Task item
In the answer, each line must appear exactly as in the records, and no picture may appear.

Before-and-after change records:

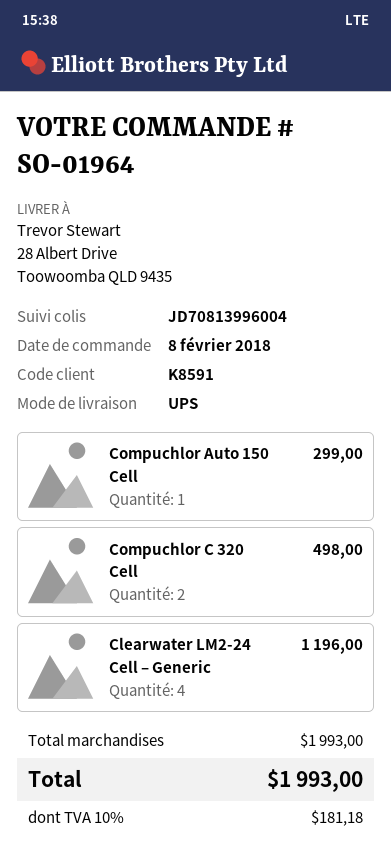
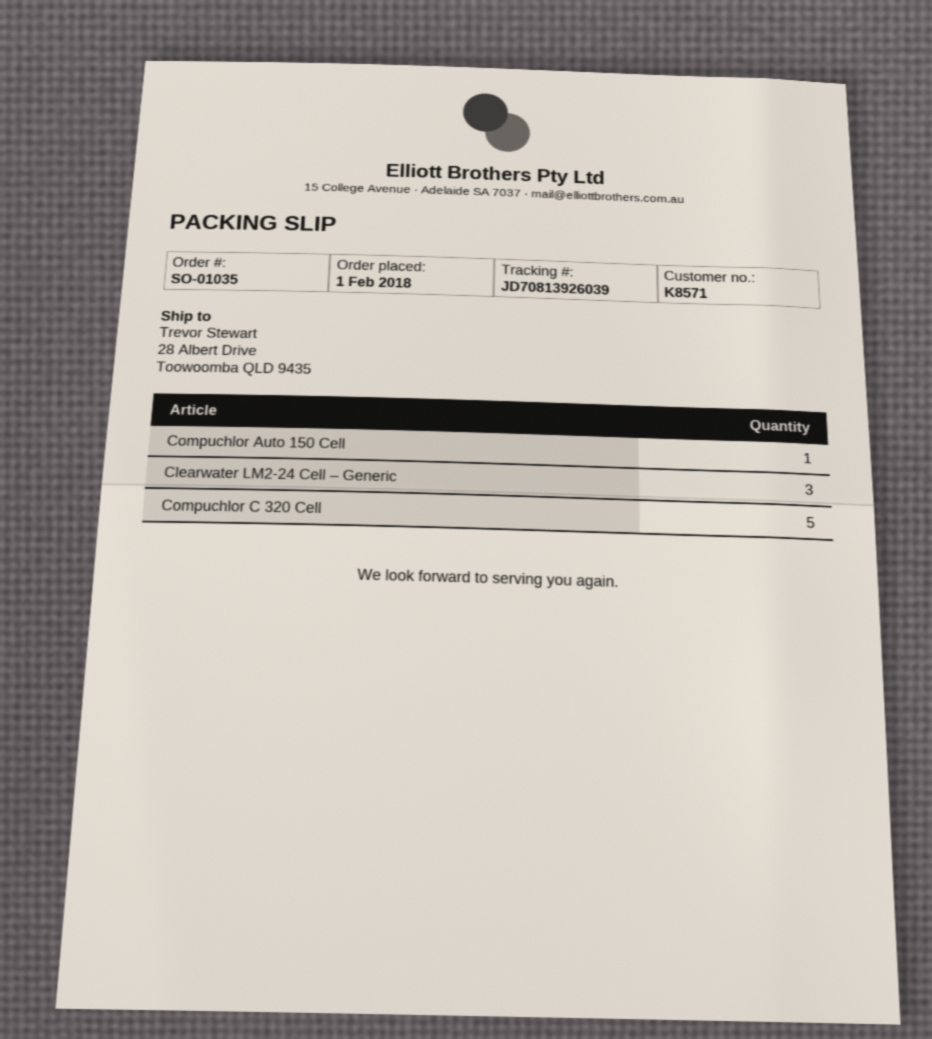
order number: SO-01964 -> SO-01035
order date: 2018-02-08 -> 2018-02-01
customer number: K8591 -> K8571
tracking number: JD70813996004 -> JD70813926039
Compuchlor C 320 Cell: 2 -> 5
Clearwater LM2-24 Cell – Generic: 4 -> 3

Reply to the exercise
order number: SO-01964 -> SO-01035
order date: 2018-02-08 -> 2018-02-01
customer number: K8591 -> K8571
tracking number: JD70813996004 -> JD70813926039
Compuchlor C 320 Cell: 2 -> 5
Clearwater LM2-24 Cell – Generic: 4 -> 3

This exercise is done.